Your father was a man who lived his convictions. I regret that I have never.”
Alys knew her mouth was hanging agape when Lord Hart turned to the king, assumedly to receive Edward’s next command. She noticed with a pang of sympathy that the man had refused to meet her eyes.
“Is that all you have to witness, Hart?” the king asked.
John Hart nodded once, his mouth set, his cheeks flushed and quivering.
Alys could not help but think the man might not survive the humiliation he’d been dealt, and she was amazed at the idea that only weeks ago, this lord had been a guest at Fallstowe, with intentions of taking Alys for his own wife.
“Your wishes as to your estate have been duly recorded. You are dismissed,” Edward said mercifully.
John Hart bowed low and then turned on his heel and strode quickly down the aisle, his head up, despite the onlookers who followed his exit, gaping openly at him.
The king remained standing, and once the chamber was properly silent, he spoke.
“I have arrived at my verdict. Lady Judith Angwedd Mallory, for your perjury, kidnapping and imprisoning of a peer, and false witness in order to hold lands, I hereby strip you of your title as Lady of Gillwick, and sentence you to one year in prison.”
Judith Angwedd cried out faintly as the guards approached her.
“Bevan, son of Judith Angwedd Mallory, for your collusion and the attempted murders of two peers of the realm,” Alys gasped at this, and wondered if Piers had caught the king’s meaning. “You shall die by beheading in one week. May God have mercy on your soul.”
“I cannot be imprisoned! No!” Judith Angwedd shrieked as she was pulled to her feet. “Bevan, save me!”
Alys winced. Bevan had made no move, his eyes were trained on the floor between his feet, blood trickling down his still cheek.
“Do you understand, man?” the king demanded.
Slowly, Bevan brought his head up. He looked at the king for a moment, his face an expressionless mask. “Why wait out the week?” he asked levelly.
Then in the next moment, he had reached into his torn tunic and pulled out a short dagger. Without so much as a shout, Bevan turned and dove at Piers.
Alys was shoved aside, falling to the floor and rolling to protect Layla. She flung herself onto her back to find Piers with her eyes and screamed his name.
Bevan’s arm was raised, the blade arcing down. Piers, weaponless, threw up a blocking hand.
And then Bevan crumpled to the floor, following his clattering blade with a hoarse cry. One of the king’s guards stepped away, pulling his bloodied sword free.
Judith Angwedd gave an eerie, keening wail as she was dragged away. From somewhere in the crowd of witnesses, someone retched.

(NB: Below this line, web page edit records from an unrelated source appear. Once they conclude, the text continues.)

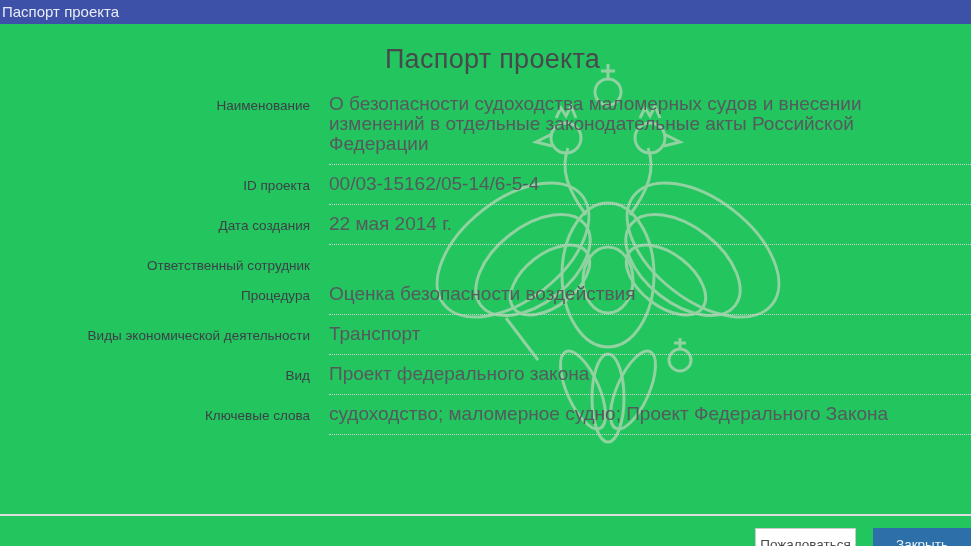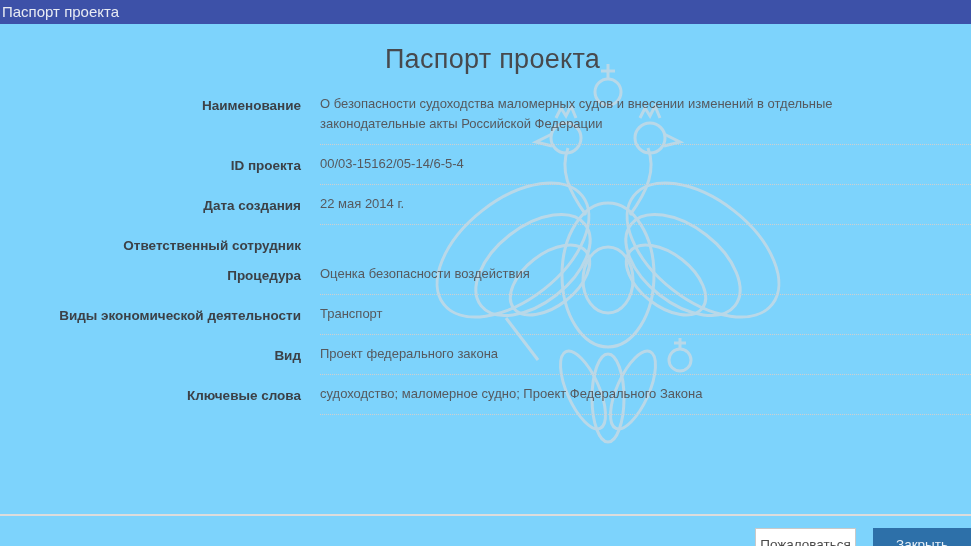"Паспорт проекта" .app { background: #7dd3fc -> #22c55e }
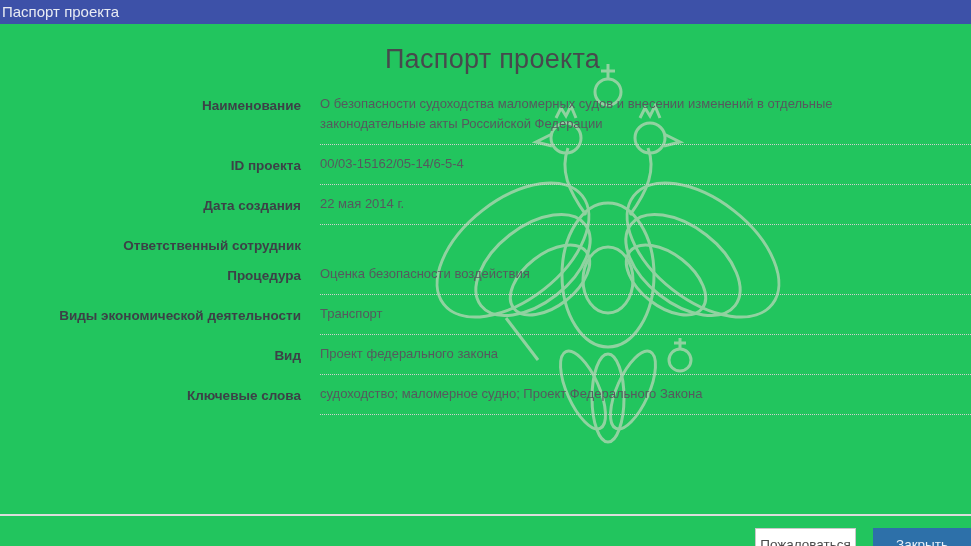"Наименование" .row .lbl { font-weight: bold -> normal; margin-left: none -> 9px }
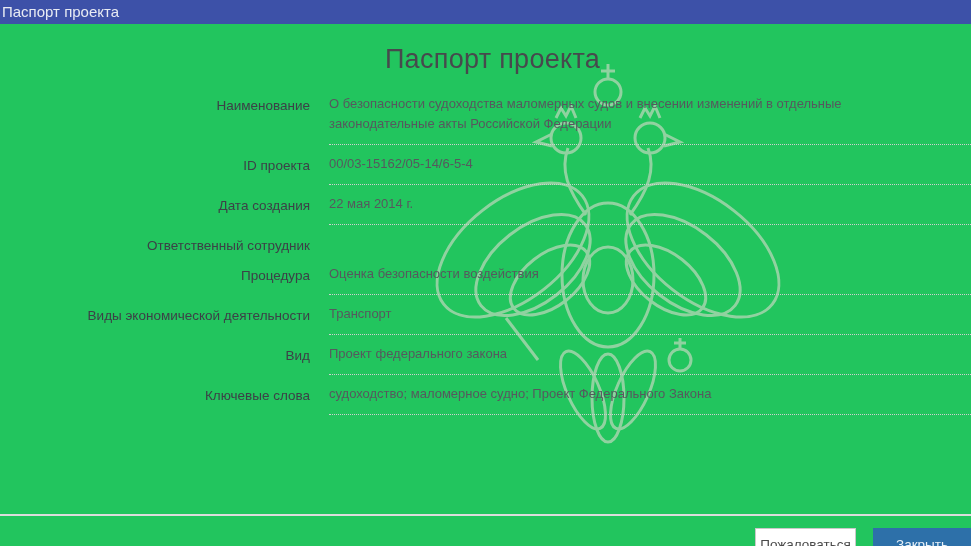"О безопасности судоходства маломерных" .row .val { font-size: 13px -> 19px }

Edward looked down on the body from his dais as guards stepped quickly to remove the lifeless bulk of a very disturbed man. “Why wait out the week, indeed.”
When all that remained was a swash of bright blood, the king looked to Piers. “Piers Mallory, I dub thee, and rightly so, Lord of Gillwick Manor.” Edward held out his hand, fingers first, palm down.
Alys felt the catch of breath in Piers’s chest. He left her side to mount the dais and kneel before the king. Taking Edward’s hand, he kissed the royal symbol. When Piers rose, Edward handed him the carnelian signet ring.
“I trust you will keep close watch over this particular piece in the future?”
Piers nodded and then after another bow, returned to Alys’s side. She felt her heart would burst when he slid his fingers around hers.
Edward spoke in a low voice to his agent, who then addressed the hall. “No more audience this day. Come back on the morrow. Good day.” His face swung around. “Save the pair of you,” the man said pointedly to Alys and Piers.
Alys gulped. It was time to answer for Fallstowe, for Sybilla. And although Alys was in truth frightened of how the king might punish her in her sister’s stead, Alys was ready to face the king. For the first time, it would be Alys who would protect Sybilla.